News

Why this Indian newsroom AI story scandal should terrify readers

An Indian media outlet failed Journalism 101 by running an AI-generated story on a fake video with a fabricated expert quote.

Written by : Nic Dawes

Follow TNM’s WhatsApp channel for news updates and story links.

I think I have seen the end stage of ad-based content monetisation in India, and it is every bit as ridiculous and troubling as you might expect. Strangely enough, even though I worked for three years in a major Indian newsroom, it is because I am now in New York City that I have a front row seat.

On the evening of July 28, with the evening commute in full swing, the first hints that something awful was happening on Park Avenue started to ripple through the city: videos on X of a massive police contingent moving into position, official warnings of an active shooter, unconfirmed reports that at least one person was dead. “This situation in Midtown looks potentially very bad”, I messaged an editor in the newsroom at The City, the local news organisation that I lead. “Yes”, he replied “talking to contacts trying to get something more concrete”.

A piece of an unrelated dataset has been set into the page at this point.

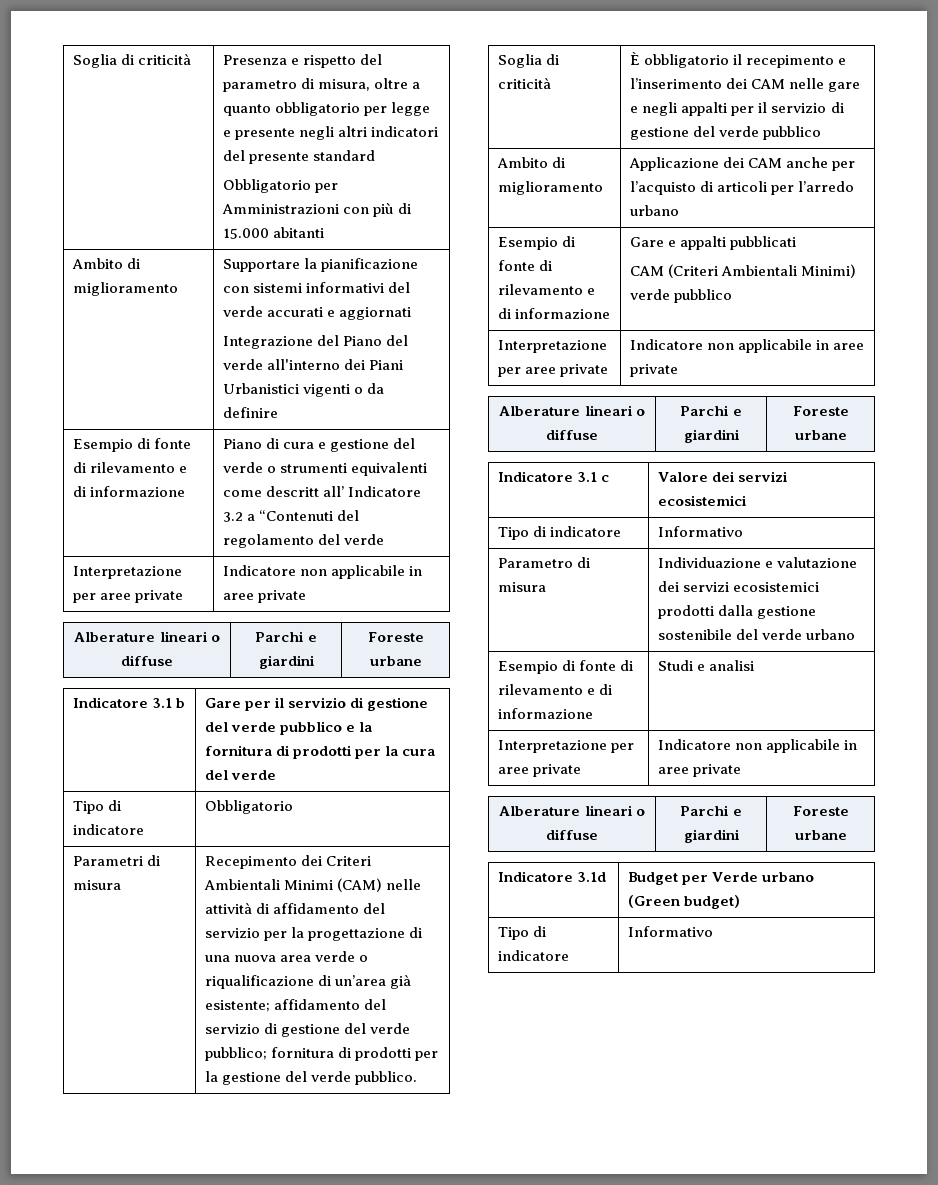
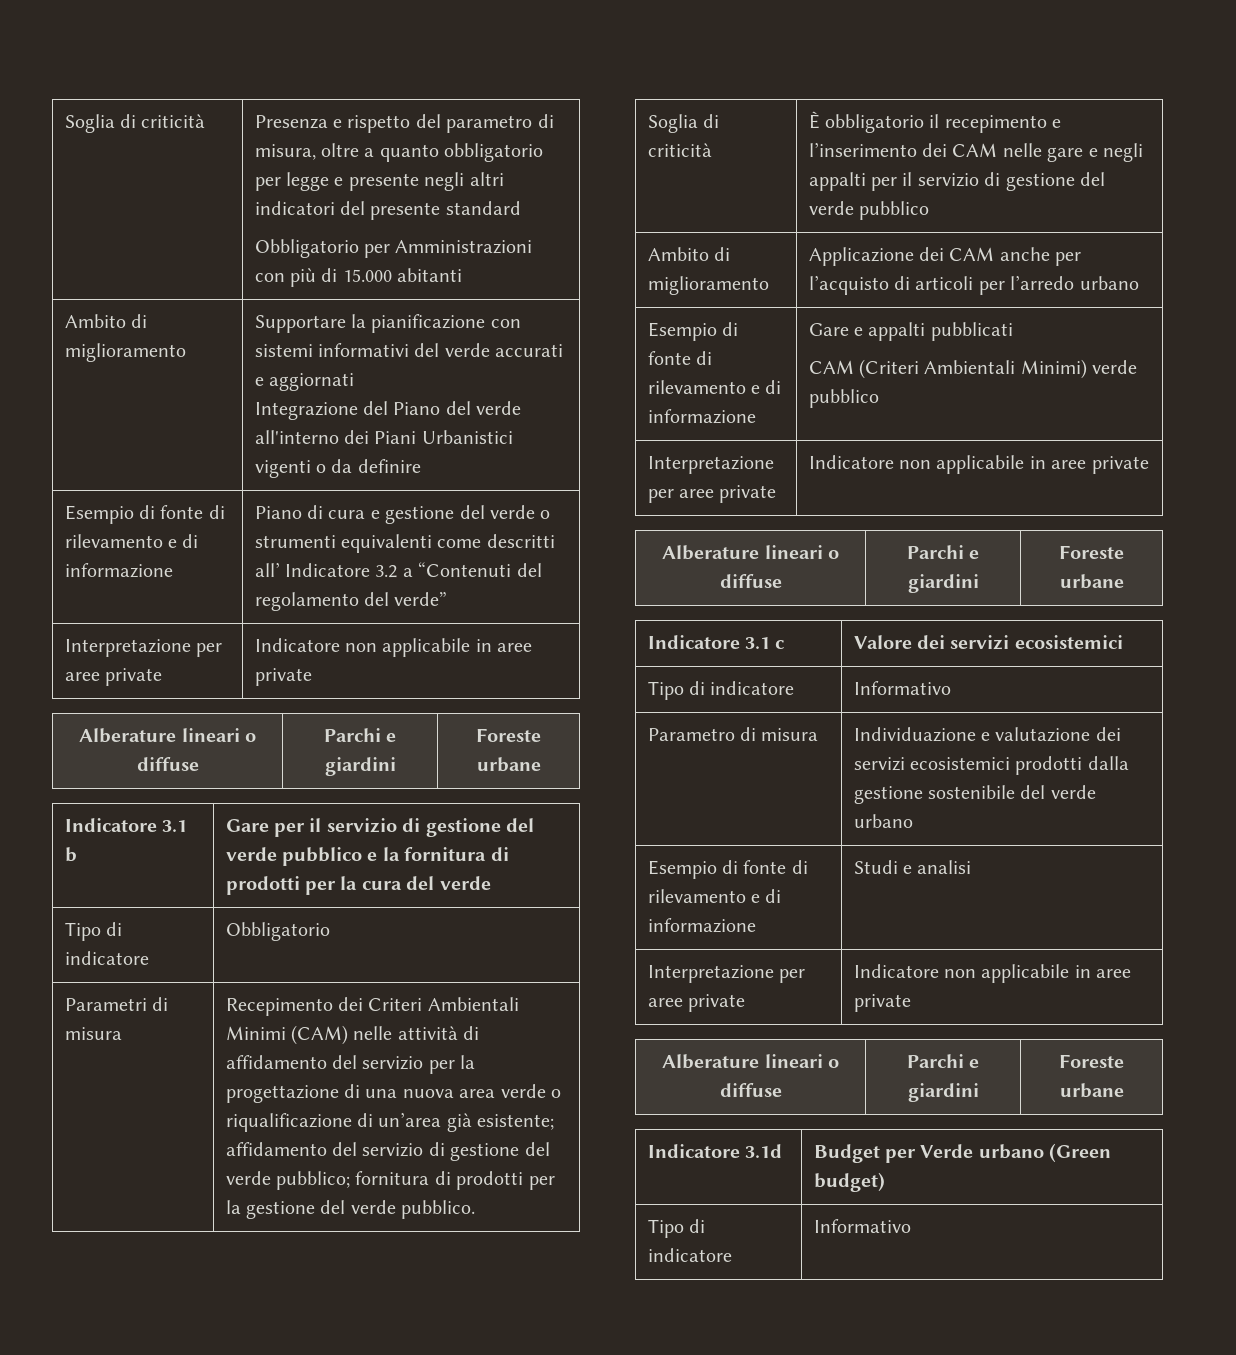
- Esempio di fonte di rilevamento e di informazione | Piano di cura e gestione del verde o strumenti equivalenti come descritt all’ Indicatore 3.2 a “Contenuti del regolamento del verde
+ Esempio di fonte di rilevamento e di informazione | Piano di cura e gestione del verde o strumenti equivalenti come descritti all’ Indicatore 3.2 a “Contenuti del regolamento del verde”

Over the next half hour, X deteriorated into the usual avalanche of rumor, hate speech, and potentially useful information that was impossible to trust. Local reporters from our newsroom, the New York Times, the New York Post and CNN were trying to piece together what was happening, balancing urgency and accuracy as best they could, but the first outlet to actually go live with the story was Hindustan Times, which posted a quick piece aggregating social media posts. Times Now quickly followed with its own story, aggregating HT’s reporting. No American outlet yet had a story live. With only X to go on, it isn’t surprising that HT’s coverage incorporated some of the most inflammatory and inaccurate speculation, notably the claim that the shooter was “a middle eastern man”. That wasn’t true, but even as more accurate details became available, right wing accounts continued to repeat it, and HT’s story – later amended – lent the idea credence.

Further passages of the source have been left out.